🤖 AI Summary
Current agent-based AI programming tools lack a systematic understanding of their configuration mechanisms, hindering effective usage and evolution. This study addresses this gap by empirically analyzing 2,926 GitHub repositories to construct the first taxonomy of configuration approaches, encompassing Context Files, Skills, and Subagents. Through large-scale repository mining, configuration content analysis, and cross-tool comparison, we uncover significant differences in configuration practices among mainstream tools such as Claude Code and GitHub Copilot. Our findings reveal that Context Files dominate current usage, while advanced mechanisms remain underutilized and largely consist of static instructions. Notably, Claude Code users exhibit the richest configuration patterns, and AGENTS.md is emerging as a de facto standard for cross-tool interoperability. These results establish an empirical foundation for future research on configuration strategy evolution and its impact on tool performance.
📝 Abstract
Agentic AI coding tools with autonomous capabilities beyond conversational content generation increasingly automate repetitive and time-consuming software development tasks. Developers can configure these tools through versioned repository-level artifacts such as Markdown and JSON files. In this paper, we present a systematic analysis of configuration mechanisms for agentic AI coding tools, covering Claude Code, GitHub Copilot, Cursor, Gemini, and Codex. We identify eight configuration mechanisms and, in an empirical study of 2,926 GitHub repositories, examine whether and how they are adopted. We then explore Context Files, Skills, and Subagents, that is, three mechanisms available across tools, in more detail. Our findings reveal three trends.
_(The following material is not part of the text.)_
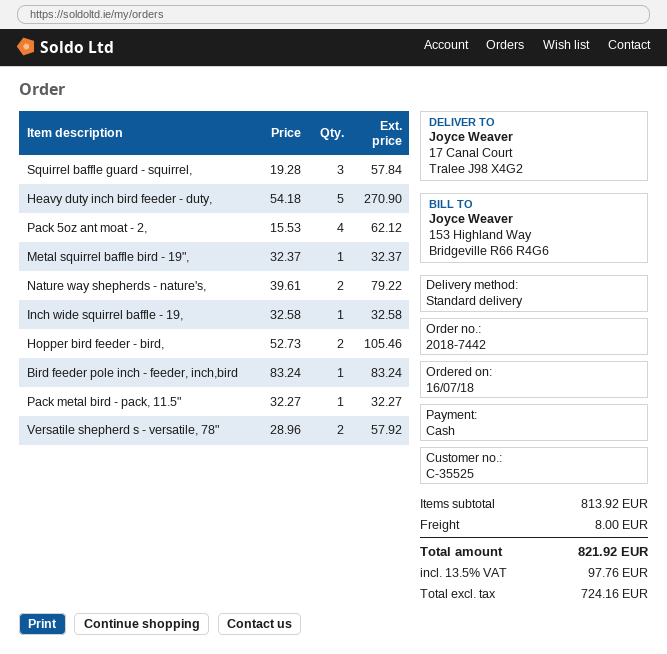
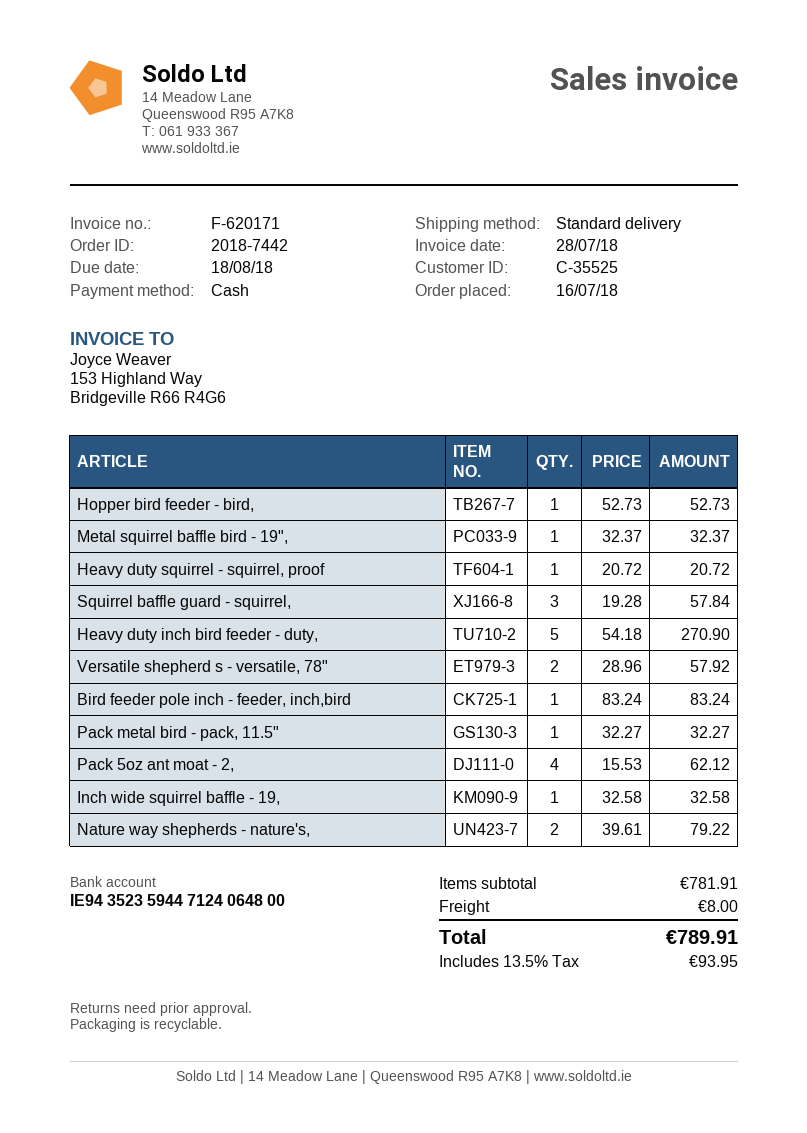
Hopper bird feeder - bird,: 2 x 52.73 = 105.46 -> 1 x 52.73 = 52.73
Heavy duty squirrel - squirrel, proof: none -> 1 x 20.72 = 20.72
subtotal: 813.92 -> 781.91
tax: 13.5% = 97.76 -> 13.5% = 93.95
total: 821.92 -> 789.91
First, Context Files dominate the configuration landscape and are often the sole mechanism in a repository, with AGENTS$.$md emerging as an interoperable standard across tools. Second, advanced mechanisms such as Skills and Subagents are only shallowly adopted: most repositories define only one or two artifacts, and Skills predominantly rely on static instructions rather than executable workflows. Third, distinct configuration cultures are forming around different tools, with Claude Code users employing the broadest range of mechanisms. These findings establish an empirical baseline for longitudinal and experimental research on how configuration strategies evolve and affect agent performance as agentic AI coding tools mature.